O caso do atirador em jantar com o presidente dos Estados Unidos ganhou novos desdobramentos neste domingo (26). Em entrevista à Fox News, Donald Trump afirmou que o suspeito teria escrito um manifesto com conteúdo anticristão, o que levanta questionamentos sobre a motivação do ataque ocorrido durante evento com jornalistas em Washington.
Leia também:
Homem atira em jantar de Trump com correspondentes em Washington
Segundo informações da Casa Branca, o suspeito foi identificado como Cole Tomas Allen, de 31 anos. Além disso, familiares teriam alertado a polícia previamente sobre o comportamento do homem, incluindo o envio de um documento em que ele detalhava intenções de atacar autoridades do governo. No entanto, as investigações ainda buscam esclarecer a real motivação do crime.
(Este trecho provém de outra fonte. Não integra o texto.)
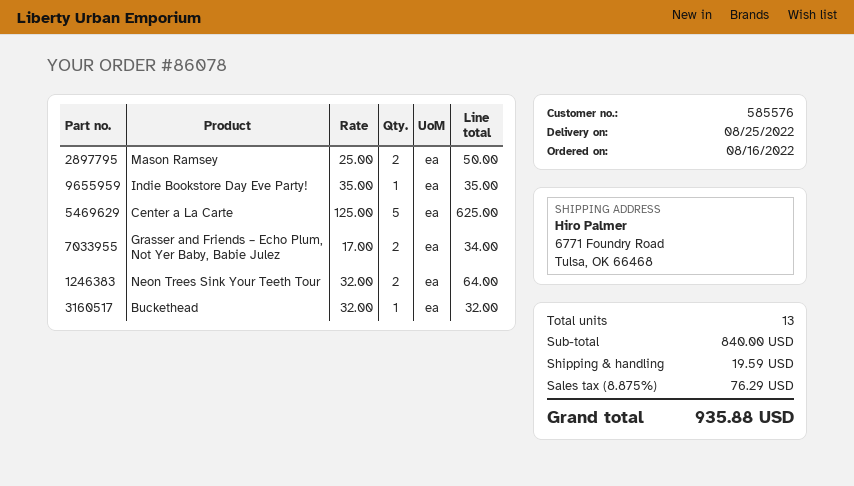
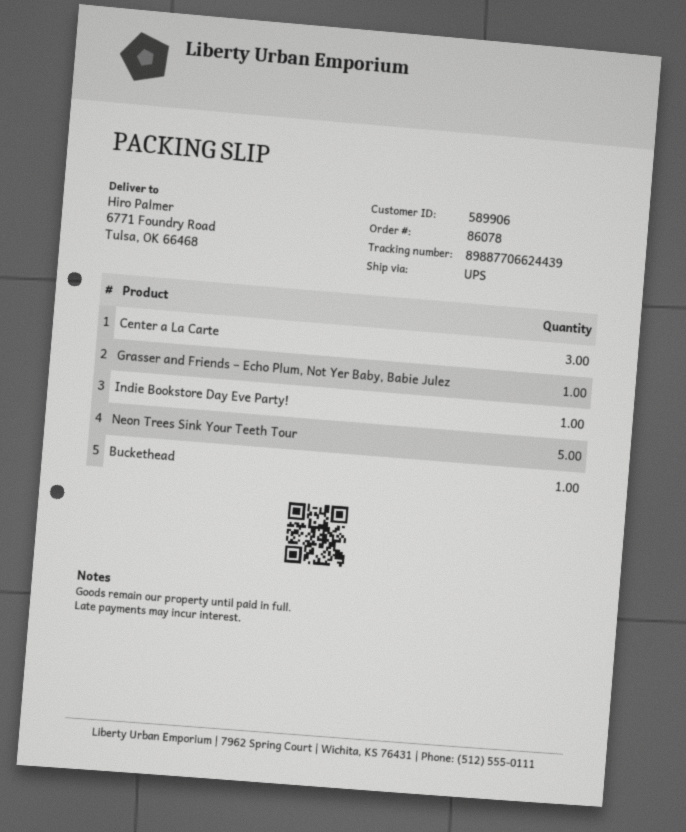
customer number: 585576 -> 589906
Mason Ramsey: 2 -> none
Center a La Carte: 5 -> 3
Grasser and Friends – Echo Plum, Not Yer Baby, Babie Julez: 2 -> 1
Neon Trees Sink Your Teeth Tour: 2 -> 5

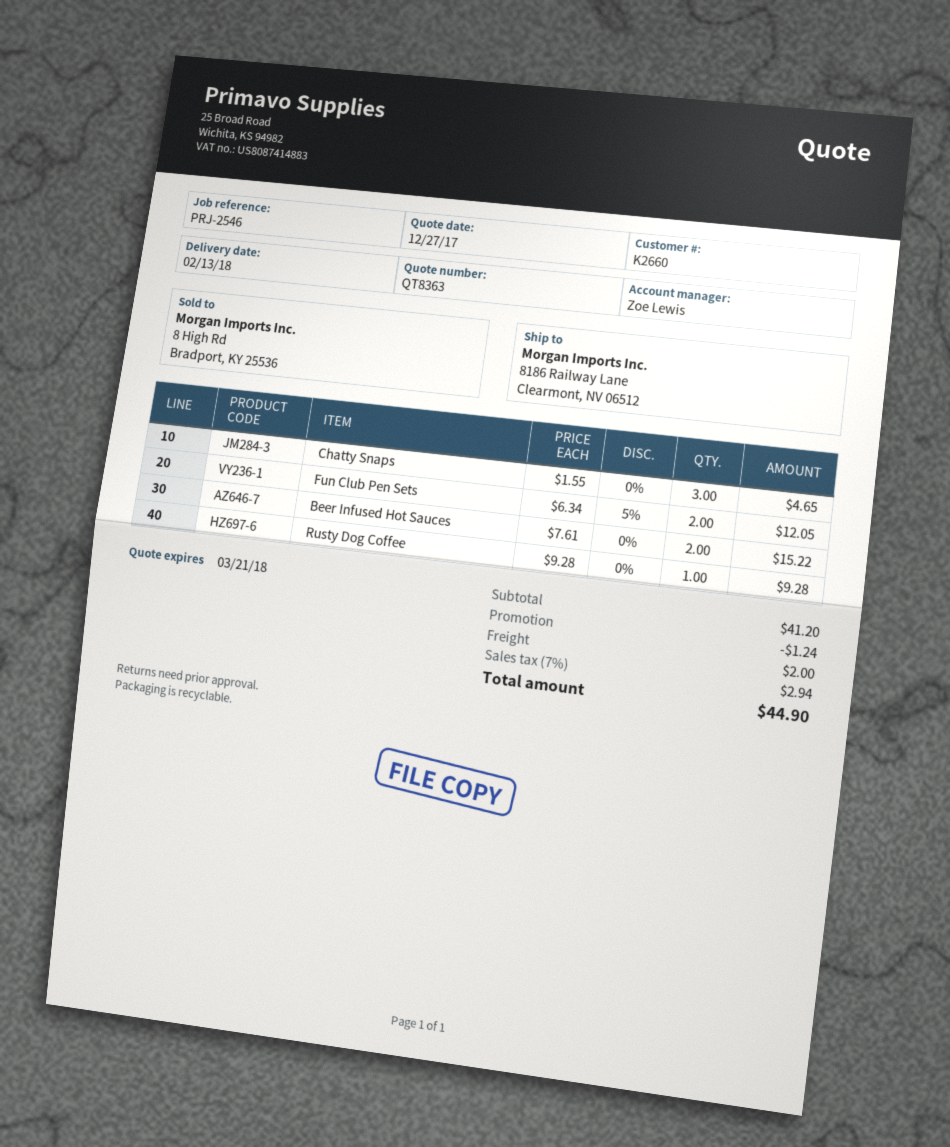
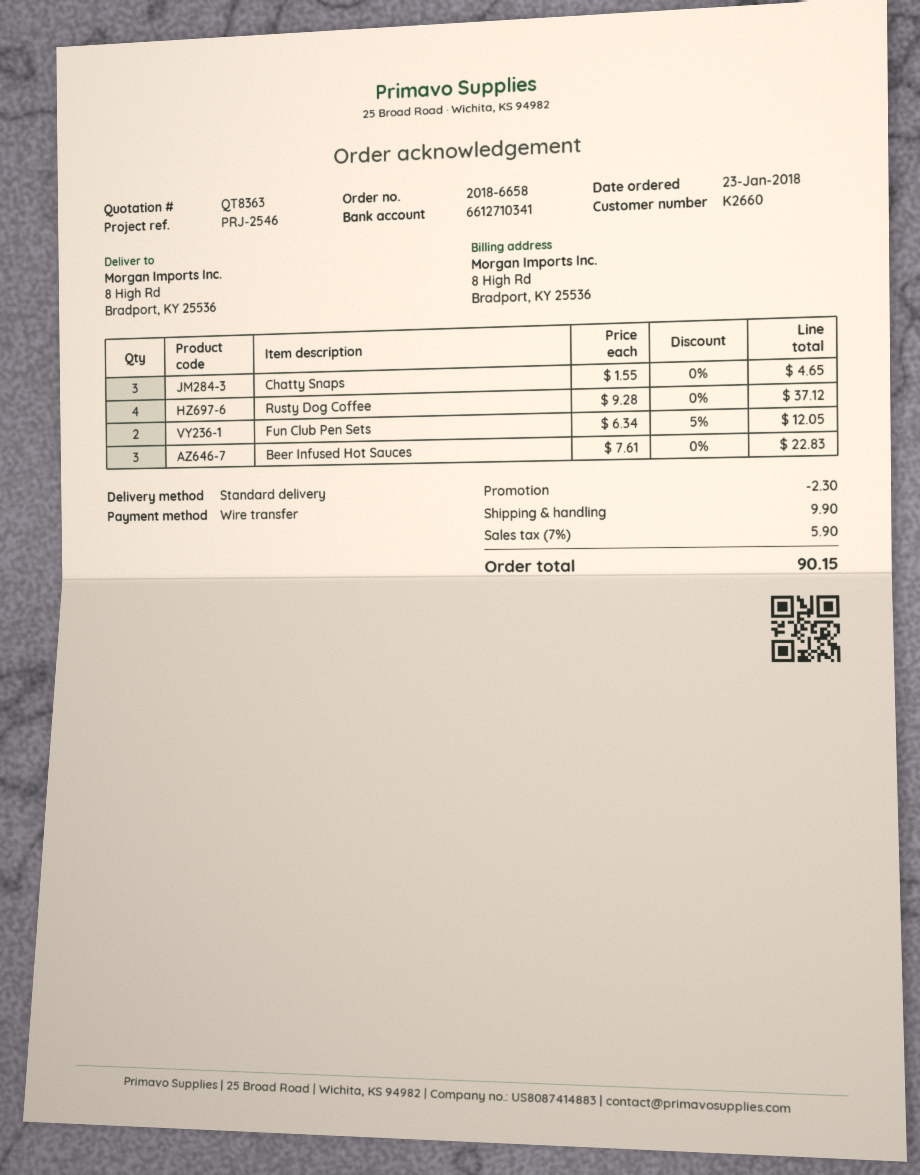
ship to: 8186 Railway Lane, Clearmont, NV 06512 -> 8 High Rd, Bradport, KY 25536
Beer Infused Hot Sauces: 2 x 7.61 = 15.22 -> 3 x 7.61 = 22.83
Rusty Dog Coffee: 1 x 9.28 = 9.28 -> 4 x 9.28 = 37.12
discount: 1.24 -> 2.30
shipping: 2.00 -> 9.90
tax: 7% = 2.94 -> 7% = 5.90
total: 44.90 -> 90.15

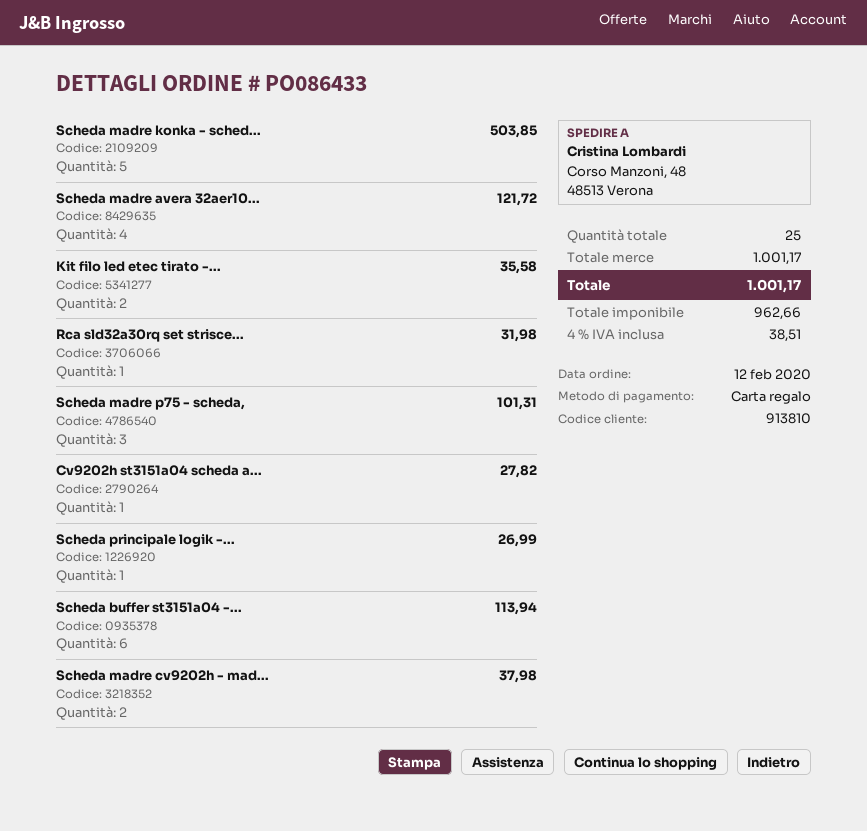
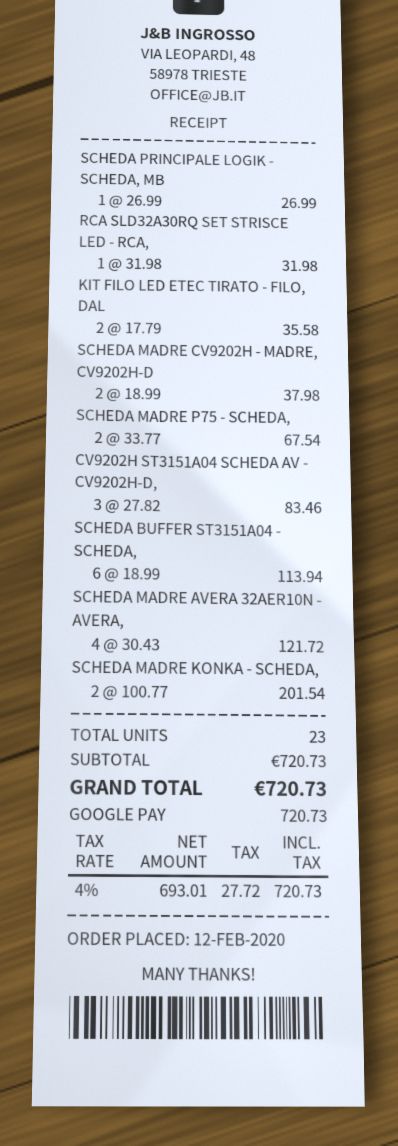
payment method: gift card -> Google Pay
Scheda madre konka - sched...: 5 for 503.85 -> 2 for 201.54
Scheda madre p75 - scheda,: 3 for 101.31 -> 2 for 67.54
Cv9202h st3151a04 scheda a...: 1 for 27.82 -> 3 for 83.46
total quantity: 25 -> 23
subtotal: 1001.17 -> 720.73
net: 962.66 -> 693.01
tax: 4% = 38.51 -> 4% = 27.72
total: 1001.17 -> 720.73

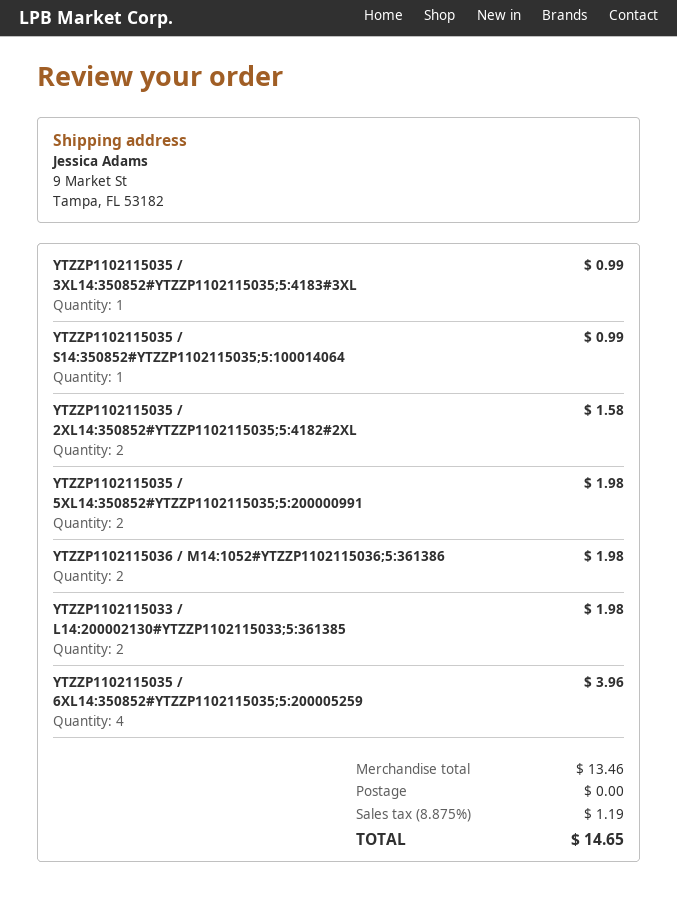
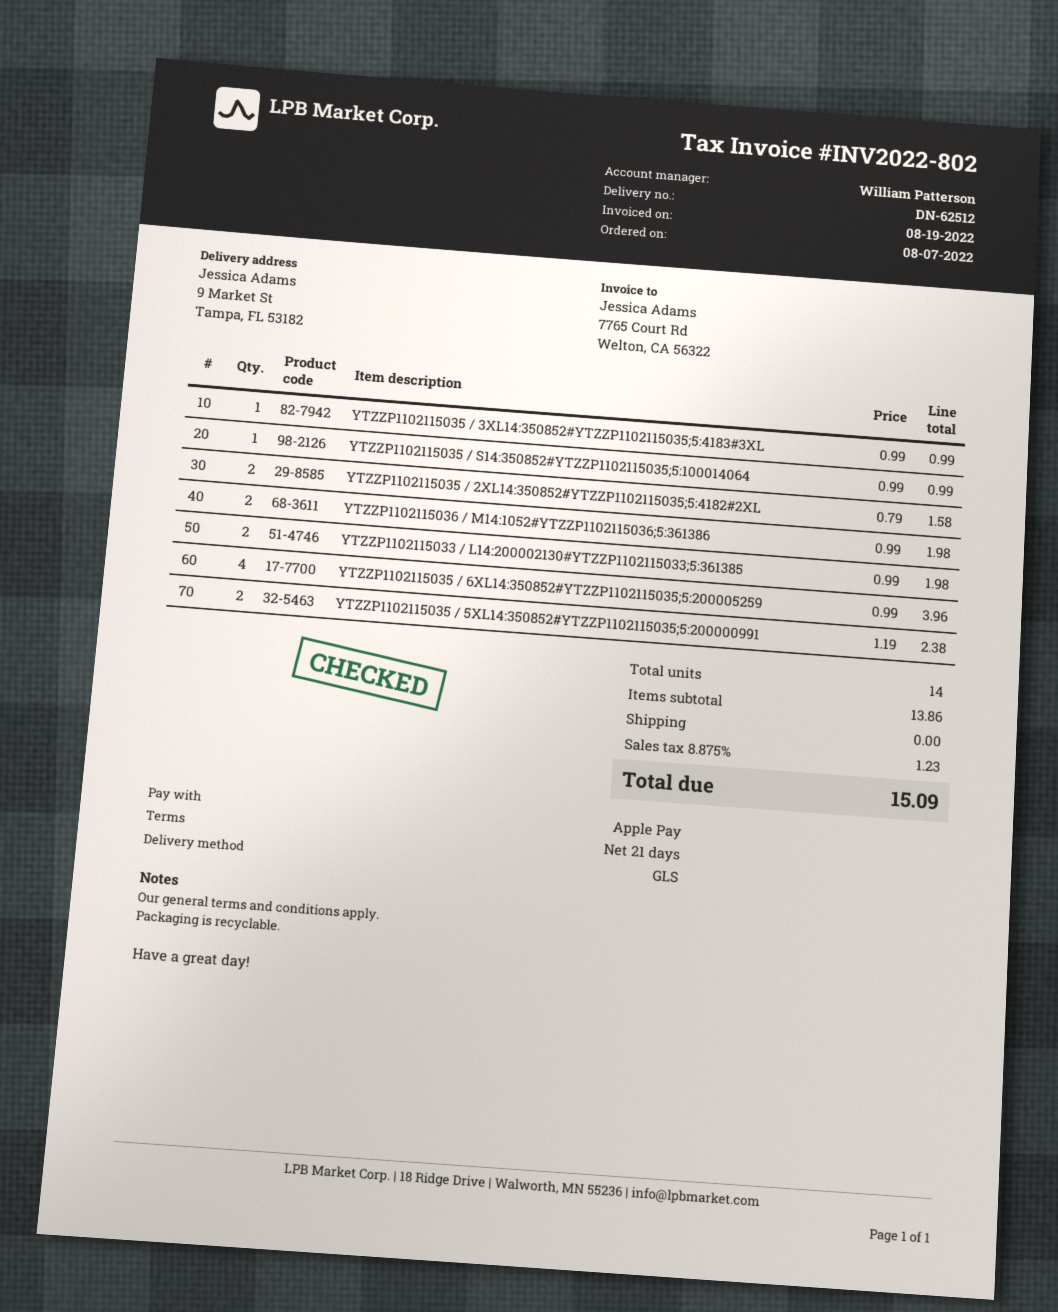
YTZZP1102115035 / 5XL14:350852#YTZZP1102115035;5:200000991: 2 for 1.98 -> 2 for 2.38
subtotal: 13.46 -> 13.86
tax: 8.875% = 1.19 -> 8.875% = 1.23
total: 14.65 -> 15.09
Atirador em jantar e reforço na segurança
Durante a entrevista, Trump destacou que o atirador demonstrava “ódio profundo” contra cristãos. Conforme o presidente, o suspeito apresentava sinais de comportamento problemático há bastante tempo. Por outro lado, ele reconheceu que garantir segurança em eventos com grande concentração de autoridades continua sendo um desafio constante.
O ataque ocorreu durante um jantar com correspondentes da Casa Branca, evento que reunia diversas autoridades. Entretanto, o Serviço Secreto agiu rapidamente e retirou o presidente e demais participantes do local. Além disso, o suspeito foi detido antes de conseguir acessar o salão principal, o que evitou consequências ainda mais graves.
De acordo com relatos, o homem estava armado com uma espingarda, uma pistola e facas. Mesmo assim, a ação rápida das forças de segurança impediu vítimas fatais. Um agente chegou a ser atingido, porém não sofreu ferimentos devido ao uso de colete à prova de balas.
Enquanto isso, Trump elogiou o trabalho das equipes de segurança, classificando a atuação como “excepcional”. Ainda assim, o episódio levantou preocupações sobre falhas no controle de acesso ao hotel, já que o suspeito estava hospedado no local e conseguiu circular pelas dependências.
O presidente afirmou que pretendia fazer um discurso diferente caso tivesse permanecido no evento. Segundo ele, a mensagem seria voltada à pacificação e ao diálogo. Assim, o caso segue sob investigação, enquanto autoridades analisam possíveis falhas e reforçam protocolos de segurança para eventos futuros.